Defendant argued that the central question
before the court was whether reasonable doubt now infected the
factual basis for her plea. In her view, the defense need not
disprove arson, but need only prove the State could not have
proved it beyond a reasonable doubt.
Expert Testimony
Defendant presented the expert testimony of Dr.
Gerald Hurst. Hurst had reviewed the file associated with
defendant's case, which included several hundred photographs, the
police incident log, the task force and fire investigation
reports, reports of interviews with firemen and first-responding
officers, and complete sets of analyst drafting runs and
laboratory results. He opined that since 1995 there had been
advancements in the field of fire investigation, particularly in
relation to a phenomenon called "flashover" burning. He said it is
now known that flashover can cause several of the physical
indicators upon which the task force had based its arson
conclusion.

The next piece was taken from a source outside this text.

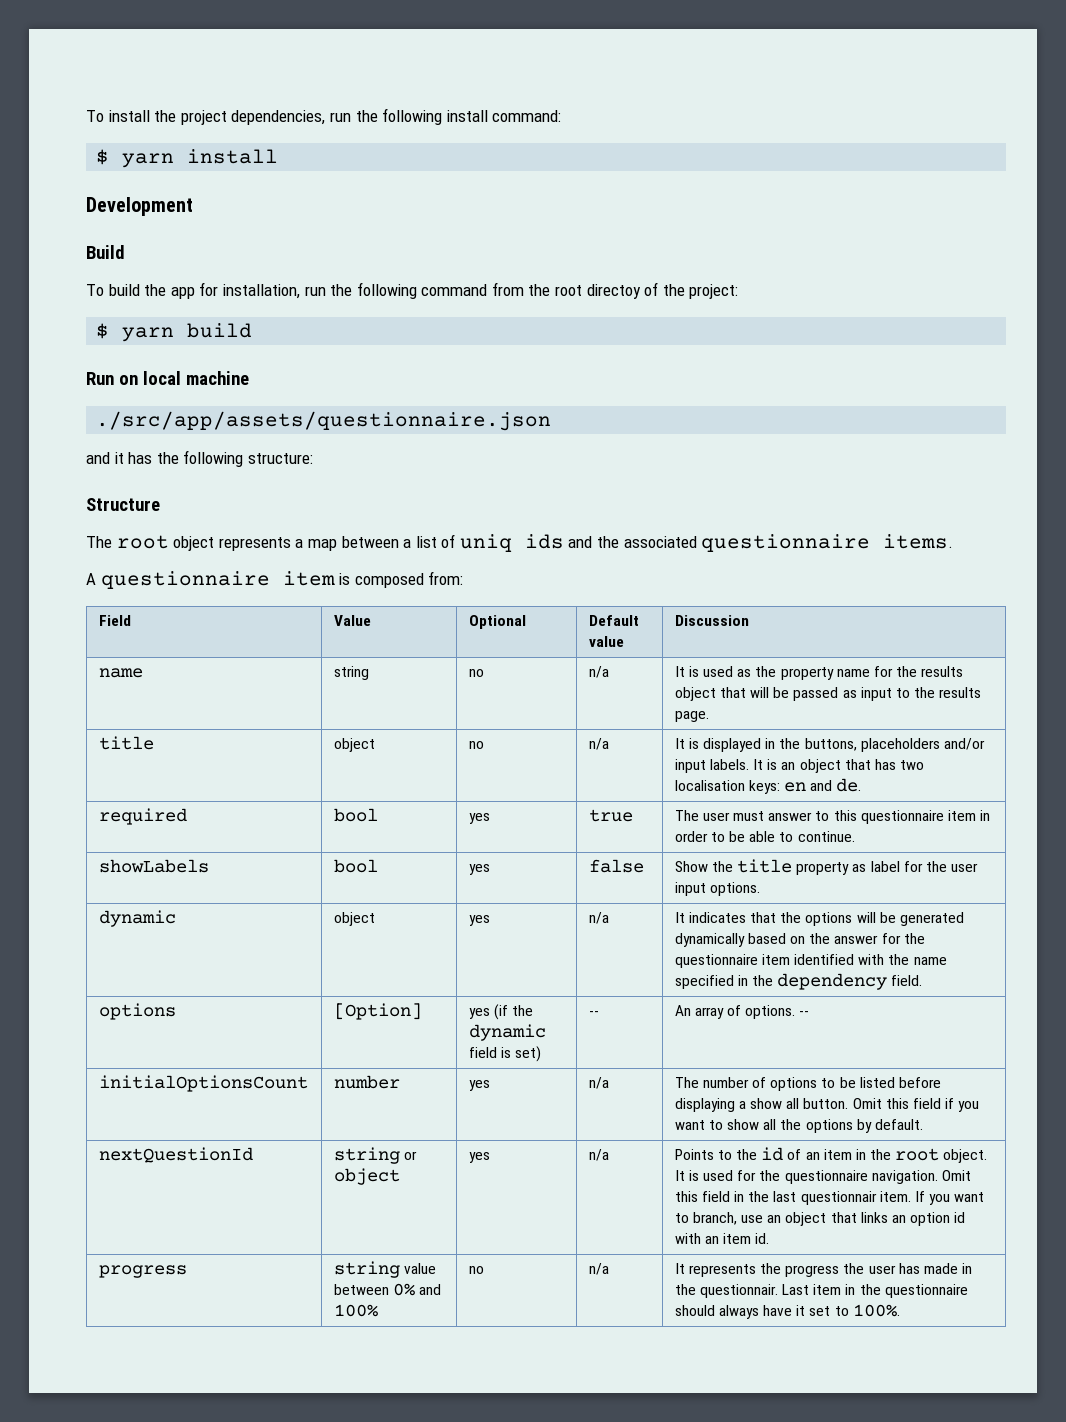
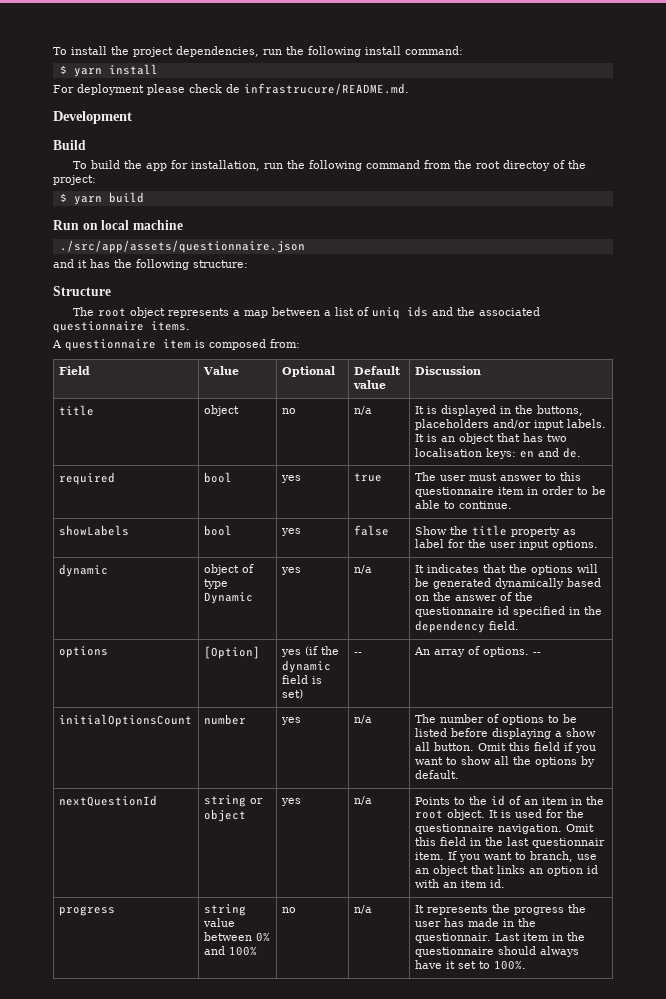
(279, 156) none -> [53,83,409,95] // For deployment please check de infrastrucure/README.md.
[98,668,143,678] [333,666,369,680] [468,669,484,677] [588,666,609,678] [674,666,964,680] [674,687,982,701] [674,711,709,722] // name | string | no | n/a | It is used as the property name for the results object that will be passed as input to the results page. -> (481, 370) none
(375, 919) none -> [241,564,254,573] [203,579,228,589] [203,592,253,604] of type Dynamic
[881,933,925,944] [674,954,947,968] for the questionnaire item identified with the name -> [499,592,533,601] [414,606,509,617] of the questionnaire id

In particular, "pour patterns" are no longer
considered a reliable indicator of use of an accelerant if a fire
has progressed to flashover.
"Flashover," as that term is now used in fire
investigation, occurs over a short period of time when the heat
output of a burning object or a group of objects in a room
generates a smoke layer that banks down from the ceiling and
reaches a critical temperature–in the range of 500 to 600 degrees
centigrade. At that point, radiation becomes so intense that it
ignites every exposed combustible surface in the room. Before
flashover, there is a hot smoke layer in the top of the room that
is clearly divided from clear cool air below; at flashover, the
division between hot and cold disappears; everything exposed,
often in just a few seconds, springs into flame; and intense
"post-flashover" burning occurs. The speed and intensity
associated with flashover can result in the charring of baseboards
and large burn holes in floors that resemble irregular,
pool-shaped "pour patterns." Under today's investigatory
standards, Hurst testified, such patterns do not lead to a
conclusion that accelerant has been applied. Rather, such evidence
is more likely to support a determination that flashover occurred.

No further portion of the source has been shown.